Everyone here knows it, but do you? Costa Rica is one of the most diverse, naturally beautiful, and interesting countries on the planet. Costa Ricans are widely known as some of the happiest people in the world, and every year millions of people travel to Costa Rica. Dive in and find out some of the reason’s we love Costa Rica!
1. Bad coffee is illegal!
Costa Rica’s hilly, elevated central regions are perfect for growing coffee beans. So, it comes as no surprise that the government wants farmers to take pride in their work. It is illegal to grow anything but 100% Arabica coffee in the Costa Rican coffee industry.

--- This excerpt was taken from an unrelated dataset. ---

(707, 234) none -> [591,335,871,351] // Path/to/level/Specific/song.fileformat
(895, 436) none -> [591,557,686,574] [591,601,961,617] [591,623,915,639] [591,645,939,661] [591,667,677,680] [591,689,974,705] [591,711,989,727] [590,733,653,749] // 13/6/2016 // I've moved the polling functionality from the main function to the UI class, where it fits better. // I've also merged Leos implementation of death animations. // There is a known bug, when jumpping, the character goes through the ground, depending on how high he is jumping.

2. Costa Rica has reversed deforestation
The Costa Rican government is a global leader in the fight for environmental protection, channeling funds from fuel tax, car stamp duty, and energy fees to pay for nature reserve management and environmental services like clean air, fresh water, and biodiversity protection. Furthermore, Costa Rican landowners are paid to preserve forested areas and plant new trees. As a result, forest cover in Costa Rica has risen from 24% in 1985 to 46% in 2010. Today, forested areas cover over half of the land in Costa Rica. So, what does this mean exactly, Costa Rica has reversed its deforestation issue in a mere 25 years, increasing its forested areas by 100%.
3. Monkeys are one of the most common mammals in Costa Rica.
In the United States, we have raccoons, stray cats, and possums. In Costa Rica, we have monkeys. The White-headed Capuchin, the Central American Squirrel Monkey, the Black-Handed Spider Monkey, and the Mantled Howler Monkey all call Costa Rica home.
4. Costa Rica has no military
Earlier this year, Costa Rica celebrated 70 years without military forces. 7 decades ago, Costa Rica made the decision to do away with its standing army. Costa Rica’s experiment without a military began in 1948 when Defense Minister Edgar Cardona proposed the idea to spend more on education and health. This tradition is continued today.
5. Costa Rica is home to 5% of the world’s biodiversity, even though the country only takes up 0.3% of the earth’s surface area.
Costa Rica is a relatively small country. To put it in perspective, Costa Rica is just smaller than Lake Michigan in terms of surface area. In fact, it only takes up 0.3% of the world’s surface area. Which is why it is so fascinating that Costa Rica possesses 5% of the world’s biodiversity. With the rainforests, cloud forests, river systems, reef systems, and deep-water oceanic habitats, it is clear why Costa Rica is renowned for its biodiversity.
6. There are approximately 54 species of hummingbird that call Costa Rica home.
To people in the know, about birds at least, Costa Rica is one of the hummingbird capitals of the world. And there is a good reason for it. Costa Rica is home to approximately, 54 stunning species of hummingbirds.
7. A quarter of Costa Rica’s land has been set aside for national parks and protected reserves.
As previously stated, the Costa Rican government is determined to protect its rich and diverse lands. In this case, this means putting much of the country into national parks and reserves to ensure nature and wildlife flourish. Today, approximately a quarter of the country’s land is protected.
8. Costa Rica has a literacy rate of approximately 97%.
Costa Rica boasts an impressively high literacy rate. They rank even higher in literacy amongst rural areas. In rural locations, if a child cannot attend proper schooling, they are taught through national radio programming.
9. Tourism is Costa Rica’s leading industry
If you’re reading this, it’s no surprise to you that tourism is Costa Rica’s leading industry. In fact, about 2 million people visit each year!
10. The famous break, Ollie’s Point, is named after an American Military Colonel, Oliver North.
One of our favorite breaks of all time, Ollie’s Point, was named after the infamous US Military Colonel Oliver North. North became cemented in history for his controversial involvement in the Iran-Contra Affair. The break itself is located near an old US used airstrip that was used to provide Nicaraguan Contra fighters with supplies.